### [Aim of the exercise]
Only the lines from the first line of the data through the line containing "total: 16382.82 -> 18004.32" belong in the answer, transcribed exactly; pictures do not.

◇ ◇ ◇ ◇ ◇ ◇ ◇

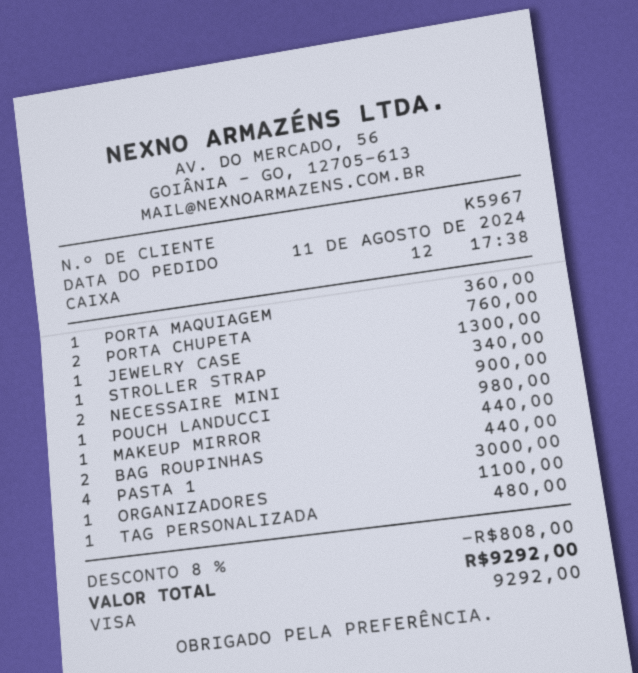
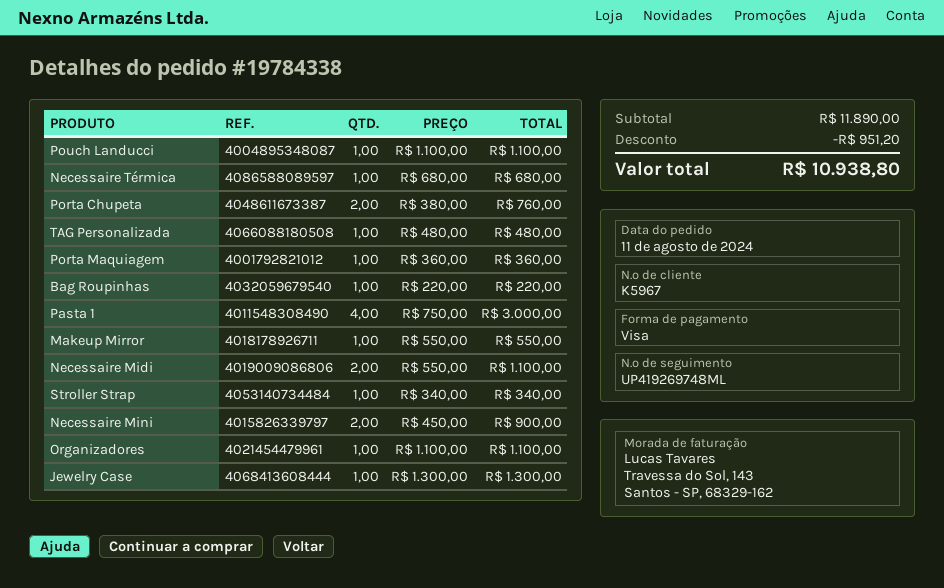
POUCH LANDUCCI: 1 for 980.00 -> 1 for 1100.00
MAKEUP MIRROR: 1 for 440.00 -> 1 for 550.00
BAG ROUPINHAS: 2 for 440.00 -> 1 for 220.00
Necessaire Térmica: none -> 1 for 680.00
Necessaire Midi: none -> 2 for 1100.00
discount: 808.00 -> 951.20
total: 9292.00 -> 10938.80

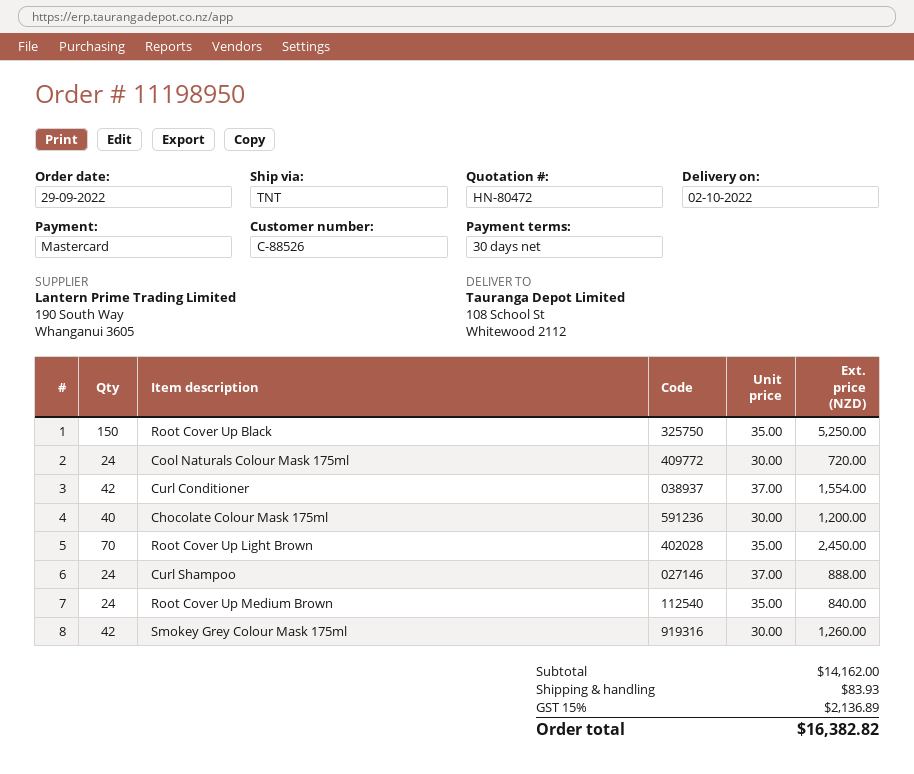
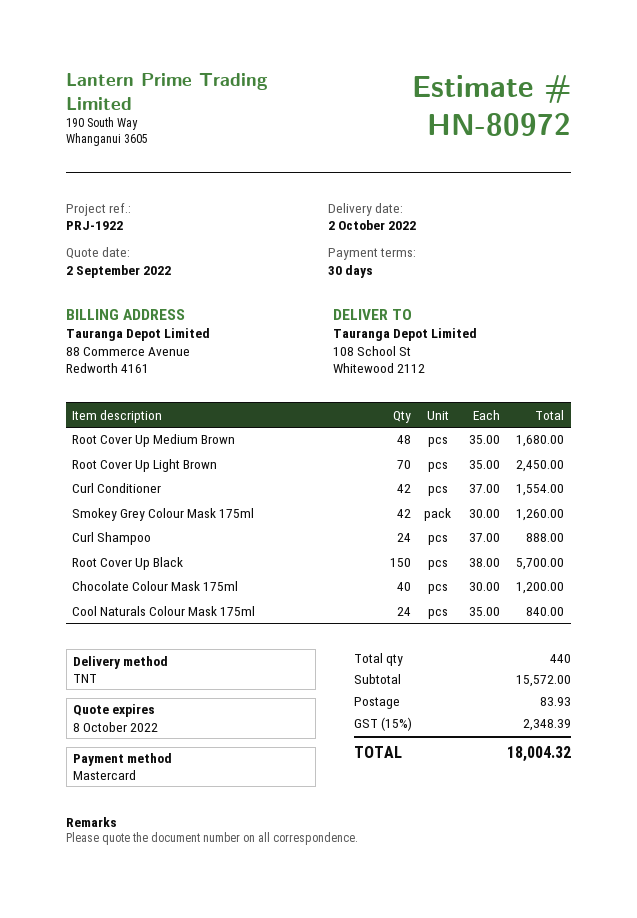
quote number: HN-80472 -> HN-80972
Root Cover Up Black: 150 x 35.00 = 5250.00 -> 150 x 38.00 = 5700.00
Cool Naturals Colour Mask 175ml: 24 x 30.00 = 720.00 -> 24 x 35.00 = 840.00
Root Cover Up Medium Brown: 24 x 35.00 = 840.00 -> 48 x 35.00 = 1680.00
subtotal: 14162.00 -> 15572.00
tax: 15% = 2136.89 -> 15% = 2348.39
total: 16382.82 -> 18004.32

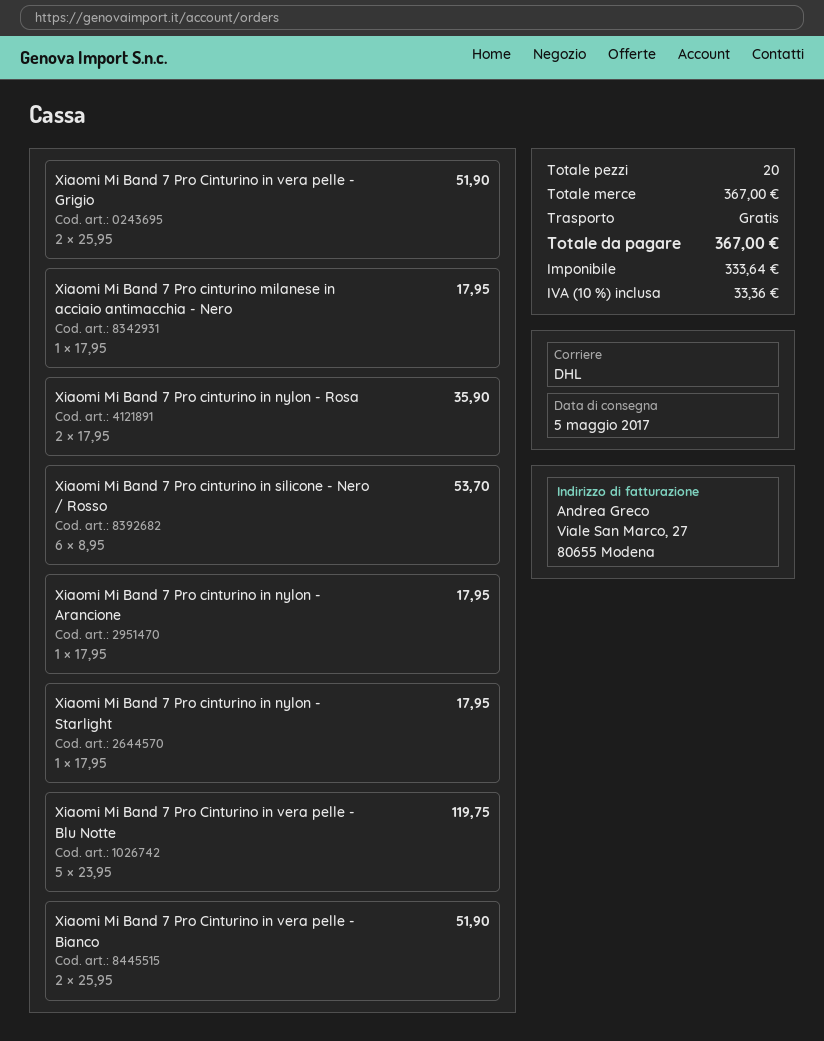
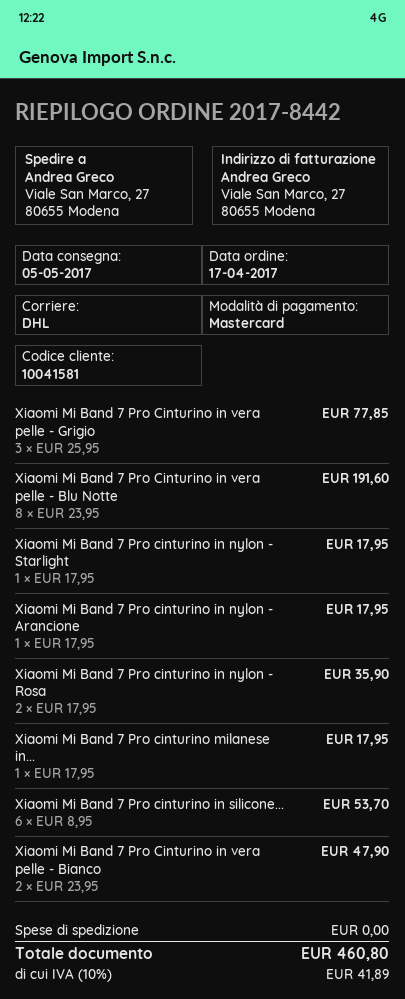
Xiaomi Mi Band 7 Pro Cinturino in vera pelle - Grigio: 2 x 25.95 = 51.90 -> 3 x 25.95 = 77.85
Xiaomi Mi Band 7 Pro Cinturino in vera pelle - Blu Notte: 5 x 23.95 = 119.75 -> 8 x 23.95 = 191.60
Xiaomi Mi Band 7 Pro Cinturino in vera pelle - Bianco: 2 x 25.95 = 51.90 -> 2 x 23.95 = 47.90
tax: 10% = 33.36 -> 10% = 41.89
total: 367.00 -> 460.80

◇ ◇ ◇ ◇ ◇ ◇ ◇

### [Written reply]
POUCH LANDUCCI: 1 for 980.00 -> 1 for 1100.00
MAKEUP MIRROR: 1 for 440.00 -> 1 for 550.00
BAG ROUPINHAS: 2 for 440.00 -> 1 for 220.00
Necessaire Térmica: none -> 1 for 680.00
Necessaire Midi: none -> 2 for 1100.00
discount: 808.00 -> 951.20
total: 9292.00 -> 10938.80

quote number: HN-80472 -> HN-80972
Root Cover Up Black: 150 x 35.00 = 5250.00 -> 150 x 38.00 = 5700.00
Cool Naturals Colour Mask 175ml: 24 x 30.00 = 720.00 -> 24 x 35.00 = 840.00
Root Cover Up Medium Brown: 24 x 35.00 = 840.00 -> 48 x 35.00 = 1680.00
subtotal: 14162.00 -> 15572.00
tax: 15% = 2136.89 -> 15% = 2348.39
total: 16382.82 -> 18004.32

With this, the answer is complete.